(Web page edit records)
⁂

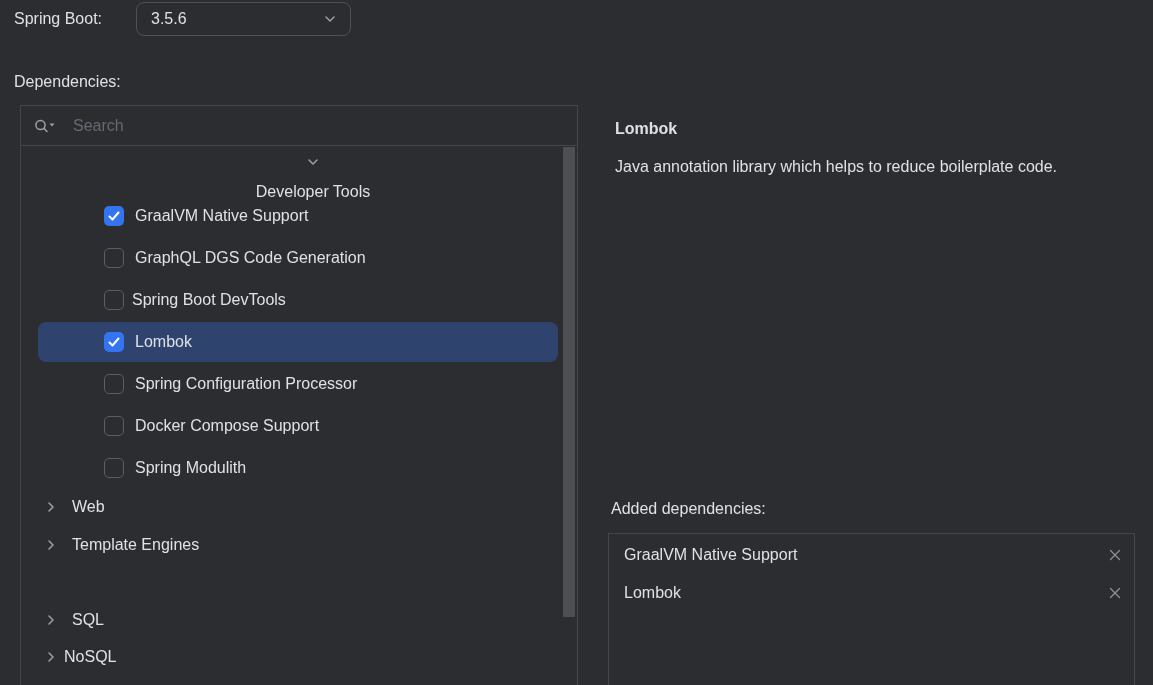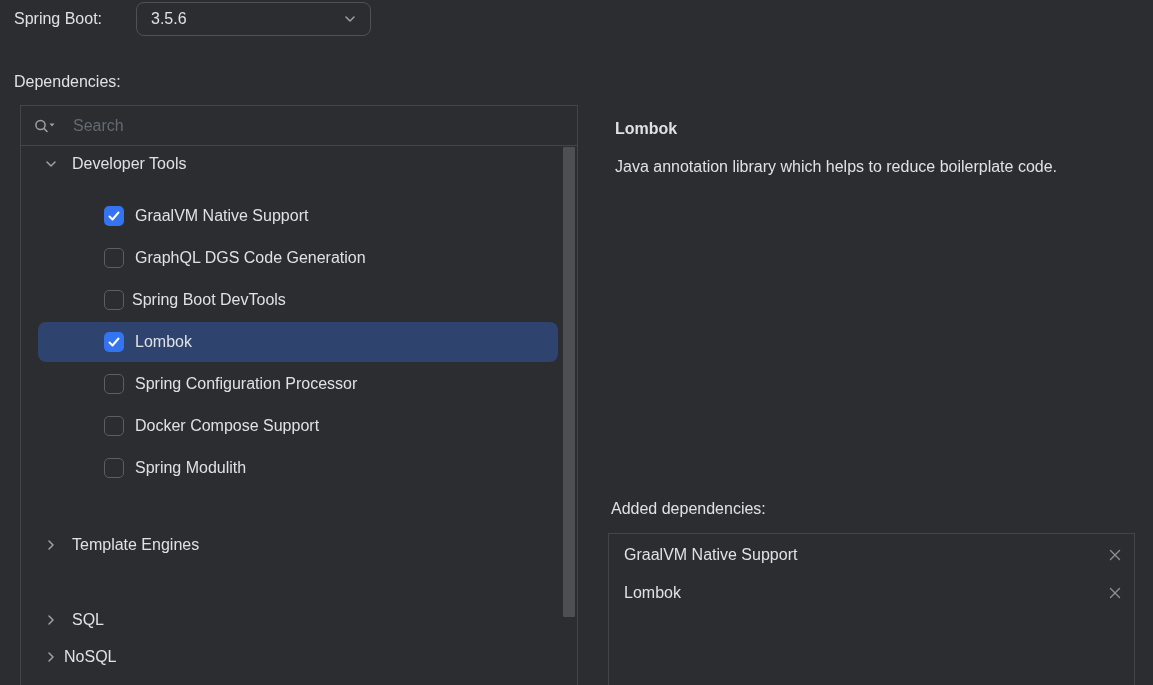--- a/index.html
+++ b/index.html
@@ -6,21 +6,21 @@
   .screen{
     position:relative;width:1153px;height:685px;overflow:hidden;
     background:#2b2d30;color:#dfe1e5;
     font-family:"Liberation Sans",sans-serif;font-size:16px;
   }
   .abs{position:absolute;text-align:right;}
   .lbl{line-height:22px;}
 
   
   .combobox{
-    position:absolute;left:136px;top:2px;width:235px;height:34px;
+    position:absolute;left:136px;top:2px;width:215px;height:34px;
     box-sizing:border-box;border:1px solid #4e5157;border-radius:8px;
     background:#2b2d30;display:flex;align-items:center;justify-content:space-between;
     padding:0 13px 0 14px;cursor:default;
   }
 
   
   .tree-panel{
     position:absolute;left:20px;top:105px;width:558px;height:580px;
     box-sizing:border-box;border:1px solid #43454a;border-bottom:none;
   }
@@ -100,21 +100,21 @@
       <span style="display:flex;">
         <svg width="24" height="16" viewBox="0 0 24 16">
           <circle cx="7.5" cy="7" r="4.6" fill="none" stroke="#9da0a8" stroke-width="1.5"></circle>
           <line x1="10.9" y1="10.4" x2="14" y2="13.5" stroke="#9da0a8" stroke-width="1.5" stroke-linecap="round"></line>
           <polygon points="16.5,5.5 21.5,5.5 19,8.5" fill="#9da0a8"></polygon>
         </svg>
       </span>
       <input class="search-input" type="text" placeholder="Search" style="">
     </div>
 
-    <div class="tree-row cat" style="top:38px;">
+    <div class="tree-row cat" style="top:50px;flex-direction:column;">
       <span class="chev">
         <svg width="12" height="12" viewBox="0 0 12 12">
             <polyline points="2,4 6,8 10,4" fill="none" stroke="#9da0a8" stroke-width="1.5" stroke-linecap="round" stroke-linejoin="round"></polyline>
           </svg>
       </span>
       <span>Developer Tools</span>
     </div>
 
     <div class="tree-row item" style="top:90px;">
       <span class="checkbox checked">
@@ -152,20 +152,28 @@
     <div class="tree-row item" style="top:300px;">
       <span class="checkbox unchecked"></span>
       <span>Docker Compose Support</span>
     </div>
 
     <div class="tree-row item" style="top:342px;">
       <span class="checkbox unchecked"></span>
       <span>Spring Modulith</span>
     </div>
 
+    <div class="tree-row cat" style="top:381px;">
+      <span class="chev">
+        <svg width="12" height="12" viewBox="0 0 12 12">
+            <polyline points="4,2 8,6 4,10" fill="none" stroke="#9da0a8" stroke-width="1.5" stroke-linecap="round" stroke-linejoin="round"></polyline>
+          </svg>
+      </span>
+      <span>Web</span>
+    </div>
 
     <div class="tree-row cat" style="top:419px;">
       <span class="chev">
         <svg width="12" height="12" viewBox="0 0 12 12">
             <polyline points="4,2 8,6 4,10" fill="none" stroke="#9da0a8" stroke-width="1.5" stroke-linecap="round" stroke-linejoin="round"></polyline>
           </svg>
       </span>
       <span>Template Engines</span>
     </div>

⁂

**What is needed:**
Check each line of the data above for the string "align" and report only how many lines have it.

**Task answer:**
2